Awareness of red flags, or potential risk areas, is particularly important in the field of real estate due to the greater potential for loss and legal complications on all sides compared to many other transactions. Homebuyers, homeowners and real estate and mortgage professionals should all be knowledgeable about and alert for potential hazards, and exercise due diligence before proceeding with a transaction. Areas of concern include financial, real estate and mortgage fraud, as well as misleading listings and advertising.
Red Flags for Homebuyers
Signs that indicate a potential problem when buying a home include:
– A sharp drop in the price of the property.
– Indications of problem in the neighborhood, including multiple homes for sale, signs of neglect in surrounding homes, high crime rates or low school ranking.
– Previous or pending lawsuits concerning the property.
– Signs of neglect in home maintenance, often indicating greater or more serious neglect in areas that are not immediately apparent.
– Characteristics that might affect later resale value, including psychological stigmas, such as a death or a crime that took place on the property, noisy and busy streets, nearby cemeteries, and more.
– Signs attempting to camouflage problems in the property, including fresh paint applied only to one wall, potpourri masking offensive odors, locked or inaccessible rooms, hedges intended to hide a neighboring property, etc.
– Properties requiring structural repairs, environmental clean-up, or zoning changes.

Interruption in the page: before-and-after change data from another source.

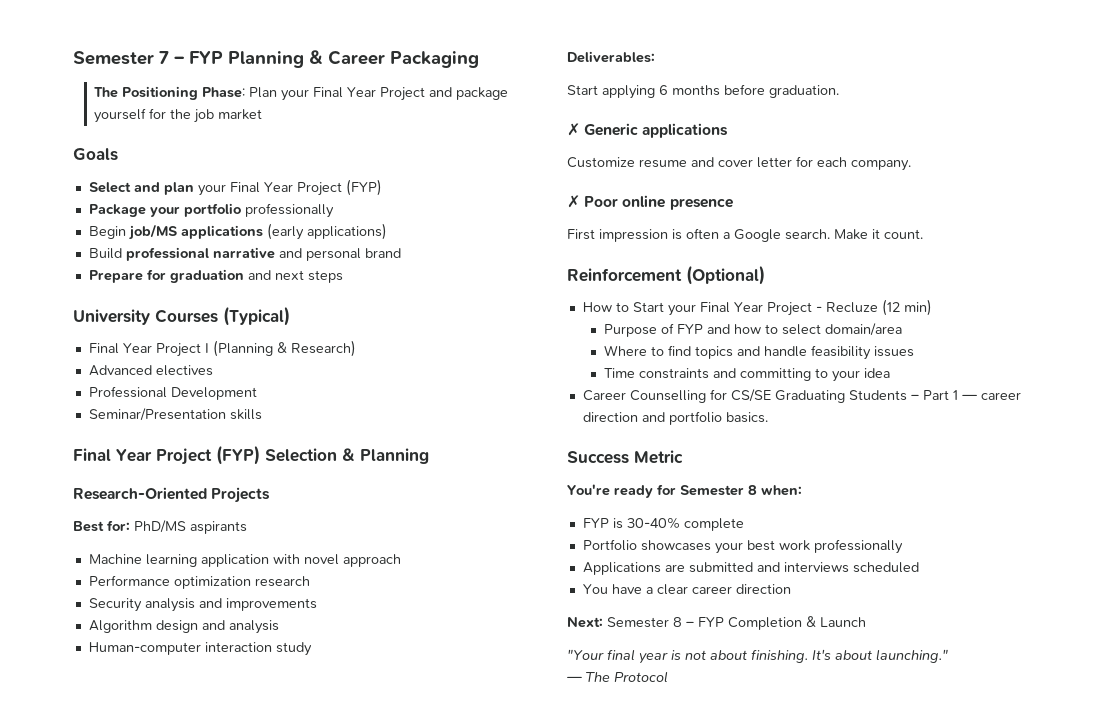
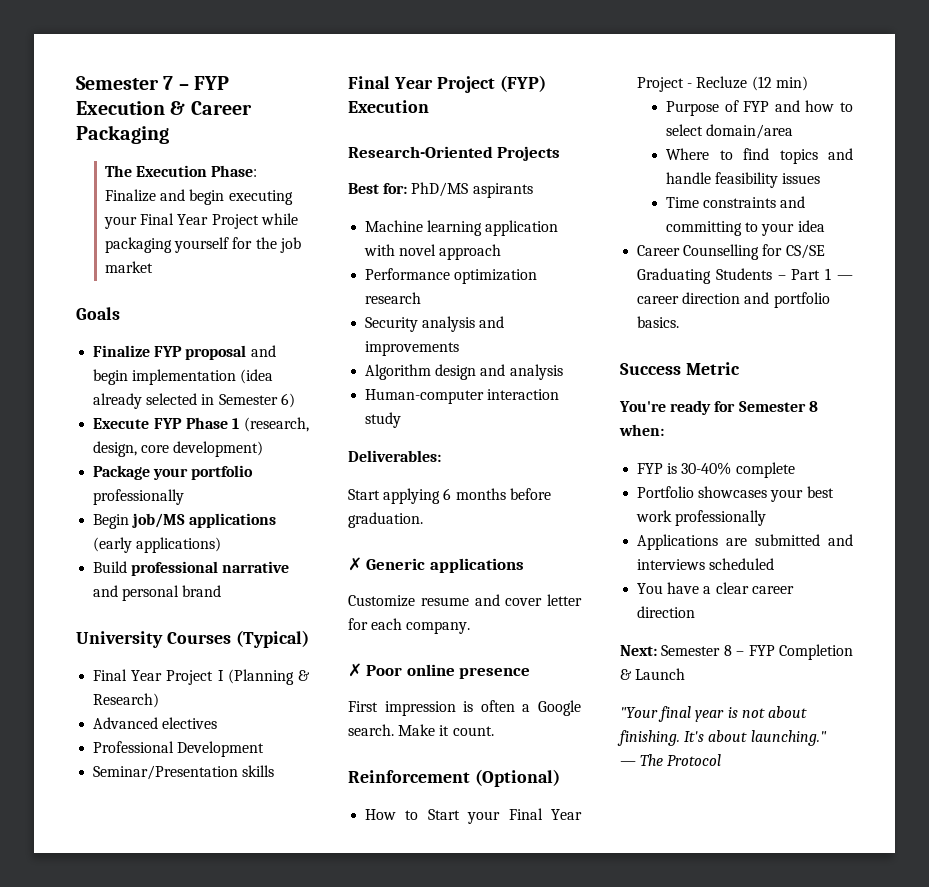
- Semester 7 – FYP Planning & Career Packaging
+ Semester 7 – FYP Execution & Career Packaging
- The Positioning Phase: Plan your Final Year Project and package yourself for the job market
+ The Execution Phase: Finalize and begin executing your Final Year Project while packaging yourself for the job market
- Select and plan your Final Year Project (FYP)
+ Finalize FYP proposal and begin implementation (idea already selected in Semester 6)
+ Execute FYP Phase 1 (research, design, core development)
- Prepare for graduation and next steps
- Final Year Project (FYP) Selection & Planning
+ Final Year Project (FYP) Execution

– Problematic deeds, including liens and clouds on the title, which might cause future legal issues.
– Missing photographs or no photographs at all in a listing.
– Removal of structural walls or floors, or indication of foundation issues, such as sloping yards, large cracks or bulges.
Red Flags for Sellers
Signs that indicate a potential problem when selling a home include:
– A buyer asking for too much assistance with closing, often indicating a problem with liquidity.
– A buyer asking to slow down closing or speed it up beyond the usual timeframes in the region. Attempts to slow down closing may indicate problems with credit the buyer is attempting to resolve, while an attempt to speed it up may indicate a previous deal that has fallen through.
– A buyer whose financial information does not indicate an ability to afford the purchase or repay a loan.
– A buyer adding contingencies to a contract, often related to selling a different property.
– A buyer who is prequalified but not preapproved. Prequalification letters are relatively easy to obtain, and do not usually involve much of a background check, while preapproval requires more screening and indicates a more serious intention to buy.
Red Flags Indicating Real Estate Fraud
Signs that indicate possible real estate fraud include:
– Property that has increased sharply in value although no improvements (or insufficient improvements) have been made.
– A property seller who is not the owner according to legal records.
– A party who pressures others to act immediately, or not to consult anyone.
– A demand to transfer a title or deed.
– Identifying documents that appear altered or forged.
– An appraisal based on comparable properties that are significantly different from the appraised property, outdated with no explanations, or located far away from the appraised property (except in rural areas).